Les événements de l'Export

Evénement terminé

La Réunion - Mayotte - Programme " Impulse East & Southern Africa"

Un événement

Programme Outremer

Date

Du 19 novembre 2020

au 11 décembre 2020

Lieu(x)

DIGITAL, LA REUNION, MAYOTTE

FRANCE

Pays concerné(s)

AFRIQUE DU SUD, MOZAMBIQUE, KENYA, TANZANIE, RÉPUBLIQUE UNIE

Le Programme "Impulse East & Southern Africa" à destination des entreprises de la Réunion et de Mayotte a pour ambition de vous préparer à la conquête de 4 marchés majeurs d'Afrique Australe : Kenya – Tanzanie – Mozambique – Afrique du Sud

Il sera lancé le 19 novembre lors d'un webinaire ouvert à tous (réalisé en partenariat avec le Club Export Réunion) "Actualité sanitaire & perspectives 2021" - inscriptions sur ce lien

Le programme se poursuivra, pour une sélection d'entreprises, par 2 phases de coaching en groupe restreint (avec les experts des bureaux Business France, les CCEF et les CCI bilatérales) puis un point conseil final en individuel.

=> Pré-inscriptions pour la suite du programme en nous contactant via le bouton "poser une question"

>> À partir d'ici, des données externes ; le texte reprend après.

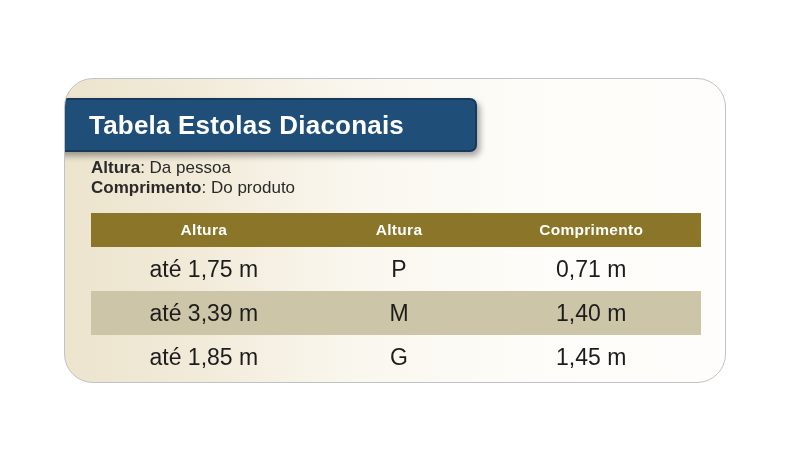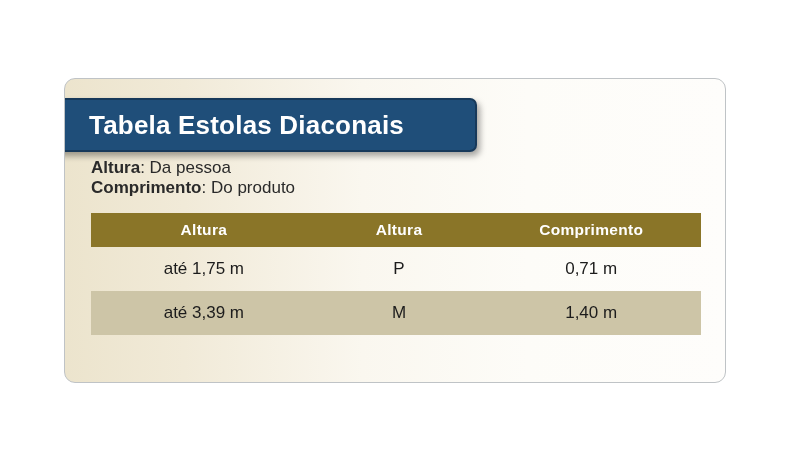"Tabela Estolas Diaconais" .card { border-radius: 11px -> 29px }
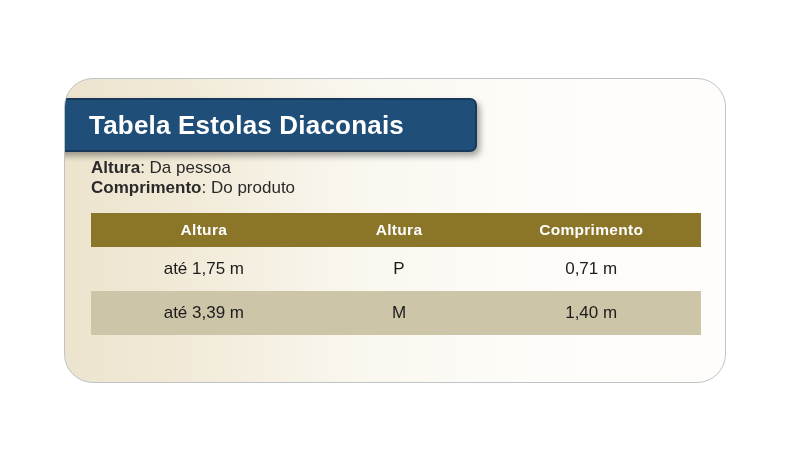"até 1,75 m" .row td { font-size: 17px -> 23px }
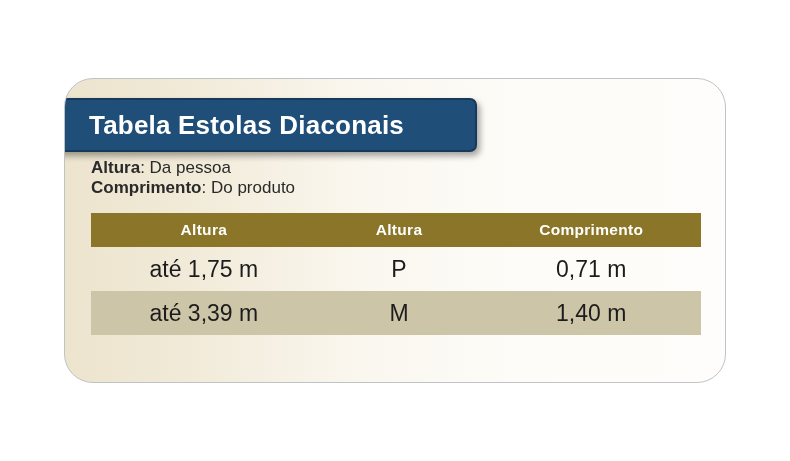"até 1,85 m" tr.row { html: none -> <tr> <td>até 1,85 m</td> <td>G</td> <td>1,45 m</td> </tr> }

Pourquoi s'intéresser à ces marchés :

L'économie africaine croît plus vite que la croissance mondiale (3.4% contre 2.9% en 2019)

L'Afrique du Sud

Dotée d’une puissante base industrielle, d’un secteur financier et juridique de premier plan et forte d’une véritable et importante classe moyenne, l’Afrique du Sud est de plus en plus intégrée au commerce mondial. Elle demeure en dépit de ses difficultés actuelles, l’économie la plus riche (PIB par habitant) et la plus diversifiée d’Afrique. Plateforme vers le reste du continent et 1er client de la France en Afrique sub-saharienne, l’Afrique du Sud s’impose comme un marché incontournable pour préparer tout développement sur le continent Africain. Le plan de relance de l’économie de  18,2 Mds EUR, annoncé par le président Ramaphosa, est axé sur 50 projets d’infrastructures stratégiques (logement abordable, énergie, transport, eau, agroalimentaire) sur financement public et privé, et bénéficiant d’une procédure accélérée. Des entreprises françaises ont par ailleurs annoncé début novembre 2020 leur intention d’investir en Afrique du Sud un total de 750 M EUR.

 Mozambique

Le Mozambique est un pays peu développé disposant de ressources minières et gazières considérables et devrait se hisser parmi les pays à revenu intermédiaire au cours de la prochaine décennie. Les institutions financières internationales apportent à nouveau un soutien massif. La France est l’un des principaux investisseurs grâce notamment au projet gazier de Total de 23,5 Mds USD. De nombreuses opportunités sont à saisir, pas seulement dans le secteur gazier, mais aussi dans les infrastructures (transport, énergie, eau), l’agriculture et les produits de la pêche, etc. Sans avoir encore exploré la totalité de son territoire, le Mozambique se prépare à devenir le 6ème producteur mondial de gaz vers 2028.

Kenya

La stratégie de développement Vision 2030, mise en place en 2008 a hissé le Kenya au rang des pays à revenu intermédiaire, en dépit d’une base économique encore largement sur fondée sur l’agriculture. Cette stratégie a permis d’élever le taux de croissance de 3,7% sur la décennie 2000 à 5,9 % en moyenne sur la décennie 2010. Première économie de la Communauté d’Afrique de l’Est (CAE), avec un PIB de 100 Mds USD en 2019, soit 1998 USD par habitant, le Kenya est le seul pays de la CAE classé à revenu intermédiaire. Cette performance est le fruit d’investissements publics massifs dans les infrastructures, en particulier dans les transports et l’énergie, destinés à accélérer l’intégration du pays dans les échanges mondiaux.

Tanzanie

La croissance annuelle de 6,4% en moyenne entre 2000 et 2018 a permis la multiplication par 2,5 du PIB par habitant. Le plan stratégique Tanzania Development Vision 2025, prévoyait l’atteinte du statut de pays à revenu intermédiaire en 2025. Avec un PIB de 57 4 Mds USD, la Tanzanie est la 2ème économie des pays de la Communauté d’Afrique de l’Est, derrière le Kenya. La croissance économique de 6.3% est soutenue par des investissements publics et étrangers, mais aussi par une consommation intérieure en progression qui dynamise les secteurs clés de l’économie ( construction, infrastructures, communication, services). Malgré, la crise COVID la croissance devrait demeurer positive en 2020 et s’établir à 2%.